Here is an outline of the tasks performed during a full hearing assessment:

  • Case History (intake questionnaire)
  • Otoscopy (visual inspection of the external ear, ear canal, and eardrum)
  • Immittance Test/Tympanometry (test of the function of middle ear system)
  • Threshold Test (air conduction and bone conduction)
  • Speech Recognition (assessed in quiet)
  • Speech In Noise Test ( speech recognition with noise present)
  • Extended High Frequency Test (assessment of sounds beyond 8000Hz)

Results and Recommendations


Once the hearing test battery is completed your Audiologist will review your results with you right away. A form called an Audiogram is used to record the result of each test above.

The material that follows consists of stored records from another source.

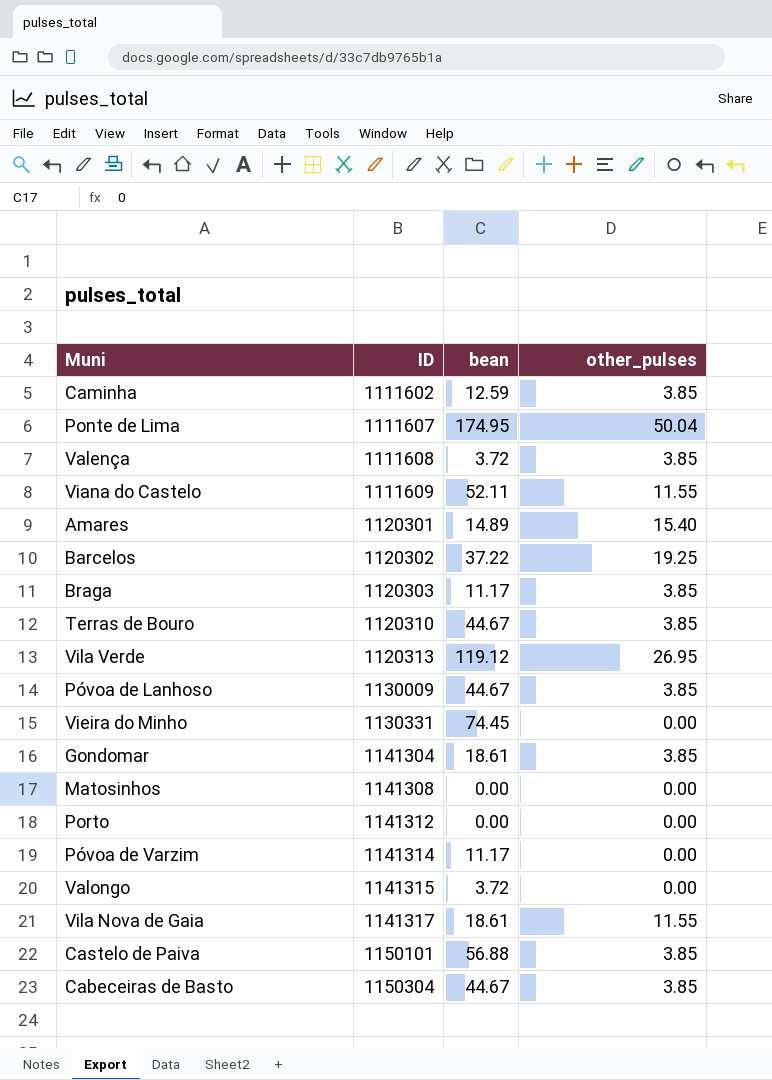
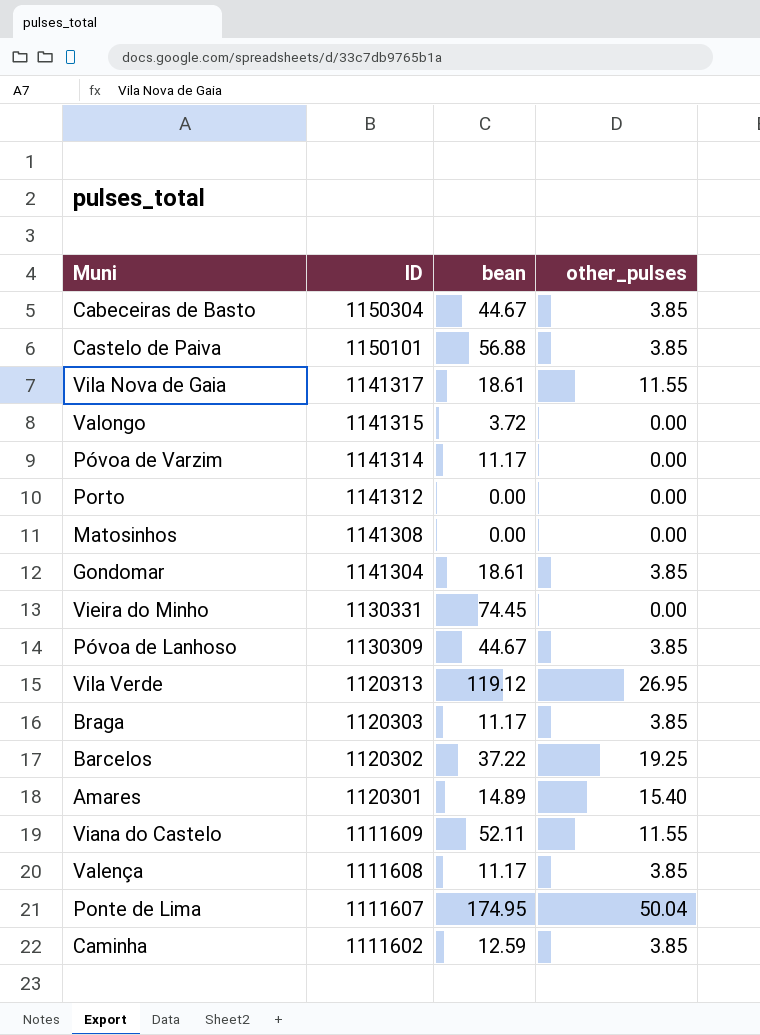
row order: ID ascending -> ID descending
row Terras de Bouro: 1120310 | 44.67 | 3.85 -> none
Póvoa de Lanhoso | ID: 1130009 -> 1130309
Valença | bean: 3.72 -> 11.17

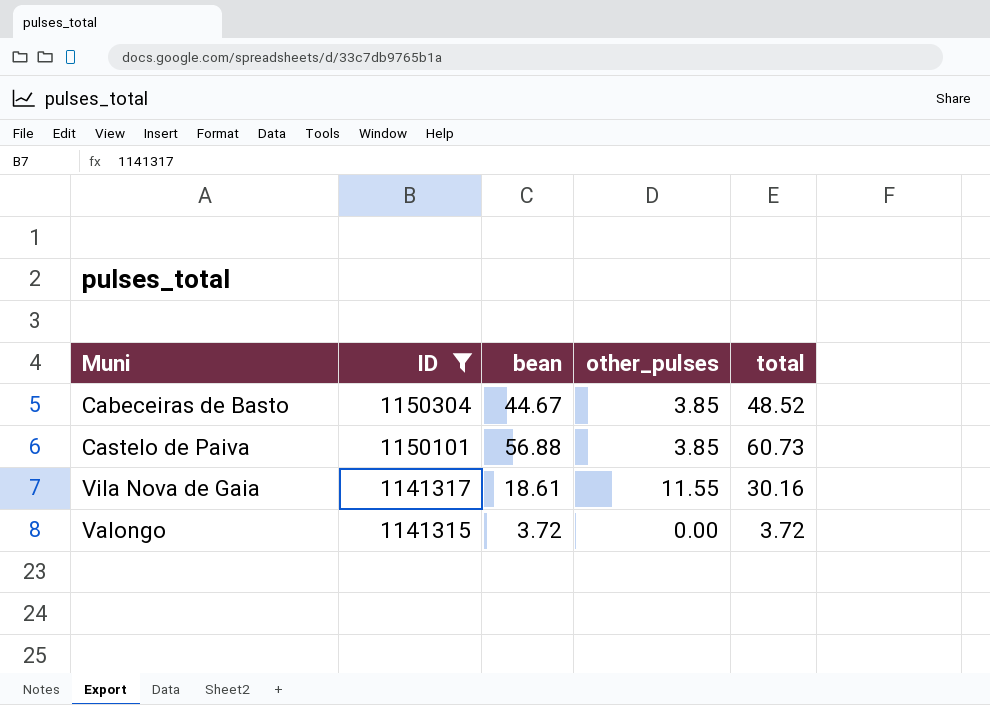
filter: none -> ID >= 1141315
column total | formula: none -> [bean] + [other_pulses]

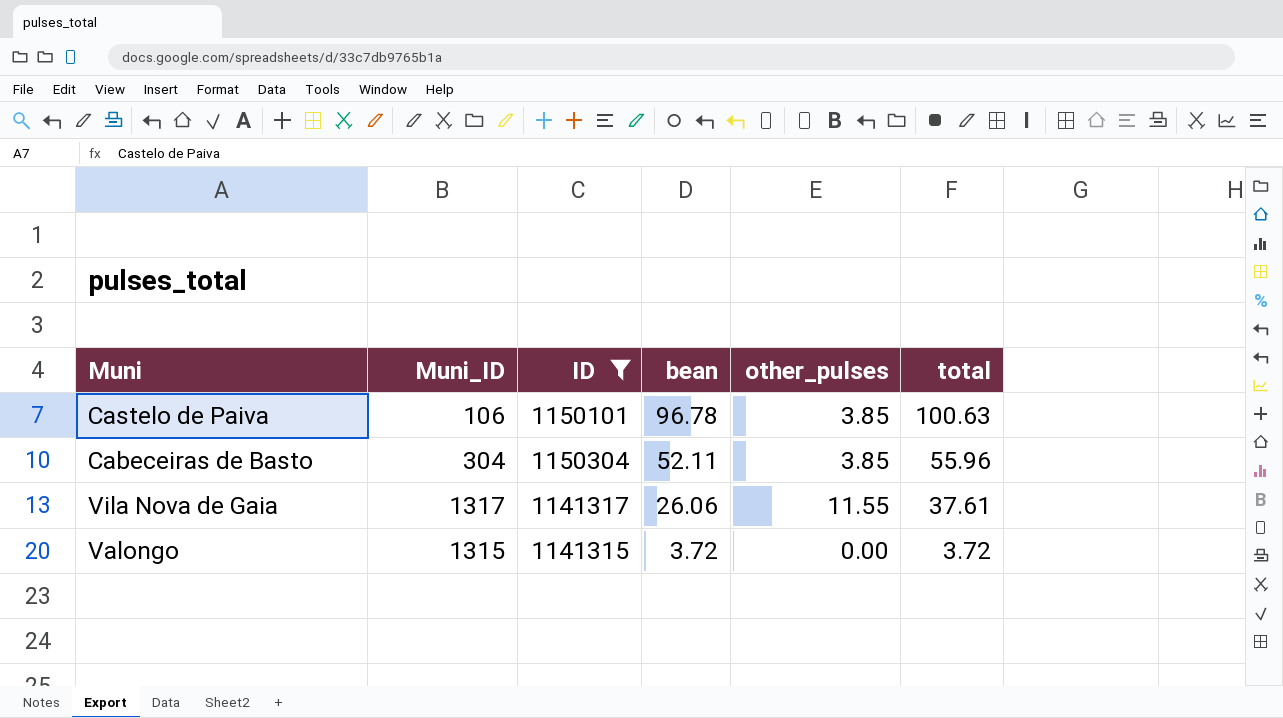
row order: ID descending -> bean descending
column Muni_ID | position: none -> 2
Castelo de Paiva | bean: 56.88 -> 96.78
Castelo de Paiva | total: 60.73 -> 100.63
Cabeceiras de Basto | bean: 44.67 -> 52.11
Cabeceiras de Basto | total: 48.52 -> 55.96
Vila Nova de Gaia | bean: 18.61 -> 26.06
Vila Nova de Gaia | total: 30.16 -> 37.61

  • If you have normal hearing results a recommendation for routine hearing screenings will be made and a followup plan established. Hearing conservation will also be addressed, especially for those who work in a loud environment, musicians or those who enjoy leisure activities in elevated sounds environments (Hunting, ATV, Sports, etc).
  • If your results reveal a hearing loss which requires no further investigation than your Audiologists will recommend options for intervention including; hearing devices, counselling and support, aural rehabilitation, and communication strategies.

Having a hearing test is part of a healthy, active lifestyle.


Don’t let fear, stigma or procrastination prevent you from knowing your hearing health status. Our expert Audiologists will provide professional, friendly and accurate results so that you can maintain connections to loved ones, remain engaged in day to day activities and continue doing the things you love to do.